MATERIAL SHOWN:
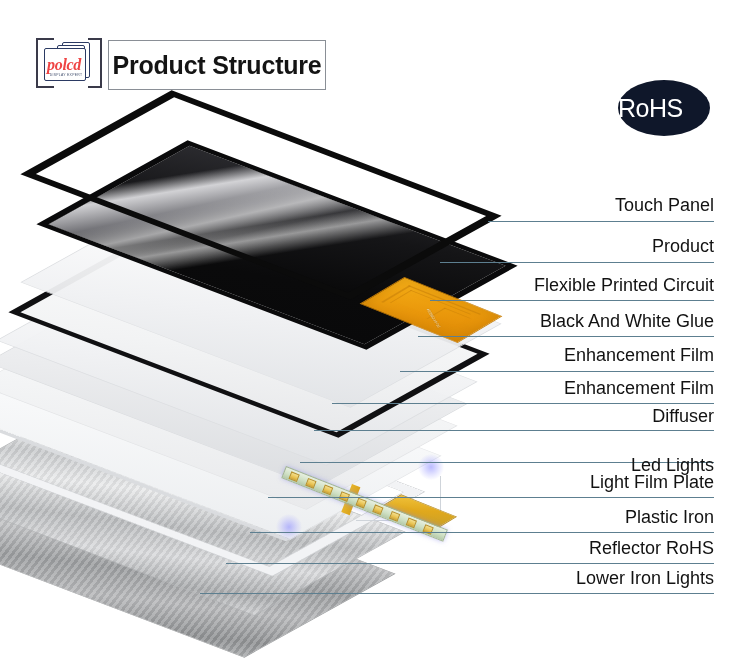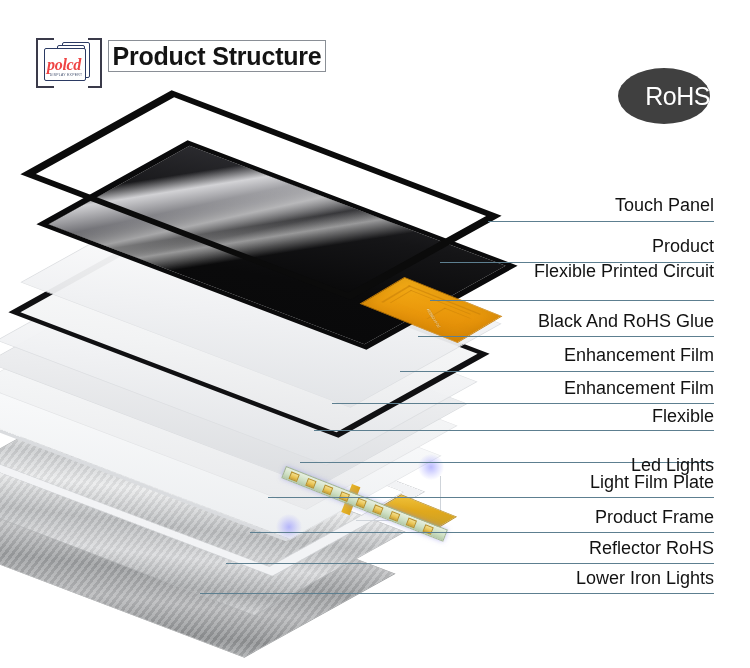--- a/index.html
+++ b/index.html
@@ -98,49 +98,49 @@
     color: #43506f;
     line-height: 4px;
     white-space: nowrap;
     transform: scale(1);
   }
   #title-box {
     position: absolute;
     left: 72px;
     top: 4px;
     width: 218px;
-    height: 32px;
+    height: 50px;
     border: 1.5px solid #8a8f96;
     box-sizing: border-box;
     background: #ffffff;
     display: flex;
     align-items: center;
     justify-content: center;
   }
   #title-text {
     font-family: "Liberation Sans", sans-serif;
     font-weight: bold;
     font-size: 25px;
     color: #141414;
     letter-spacing: -0.2px;
     white-space: nowrap;
   }
 
   
   #rohs-badge {
     position: absolute;
     left: 618px;
-    top: 68px;
+    top: 80px;
     width: 92px;
     height: 56px;
     border-radius: 50%;
-    background: #404040;
+    background: #0f172a;
     display: flex;
     align-items: center;
-    justify-content: flex-end;
+    justify-content: flex-start;
   }
   #rohs-text {
     font-family: "Liberation Sans", sans-serif;
     font-size: 25px;
     color: #ffffff;
     letter-spacing: -0.5px;
     line-height: 25px;
   }
 
   
@@ -518,25 +518,25 @@
     <div class="leader" style="left:300px; top:462px;  width:414px;"></div>
     <div class="leader" style="left:268px; top:497px;  width:446px;"></div>
     <div class="leader" style="left:250px; top:532px;  width:464px;"></div>
     <div class="leader" style="left:226px; top:563px;  width:488px;"></div>
     <div class="leader" style="left:200px; top:593px;  width:514px;"></div>
   </div>
 
   <div id="labels">
     <div class="label" style="top:195px;margin-left:30px;">Touch Panel</div>
     <div class="label" style="top:236px;">Product</div>
-    <div class="label" style="top:261px;">Flexible Printed Circuit</div>
-    <div class="label" style="top:311px;">Black And RoHS Glue</div>
+    <div class="label" style="top:275px;">Flexible Printed Circuit</div>
+    <div class="label" style="top:311px;">Black And White Glue</div>
     <div class="label" style="top:345px;">Enhancement Film</div>
     <div class="label" style="top:378px;">Enhancement Film</div>
-    <div class="label" style="top:406px;">Flexible</div>
+    <div class="label" style="top:406px;">Diffuser</div>
     <div class="label" style="top:437px;margin-top:18px;">Led Lights</div>
     <div class="label" style="top:472px;">Light Film Plate</div>
-    <div class="label" style="top:507px;">Product Frame</div>
+    <div class="label" style="top:507px;">Plastic Iron</div>
     <div class="label" style="top:538px;">Reflector RoHS</div>
     <div class="label" style="top:568px;">Lower Iron Lights</div>
   </div>
 
 </div>
 
 </body></html>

WORK TO COMPLETE: Only the lines with the string "Black" are wanted; pick them out of the records above and copy them.

ANSWER TO THIS TASK:
-    <div class="label" style="top:311px;">Black And RoHS Glue</div>
+    <div class="label" style="top:311px;">Black And White Glue</div>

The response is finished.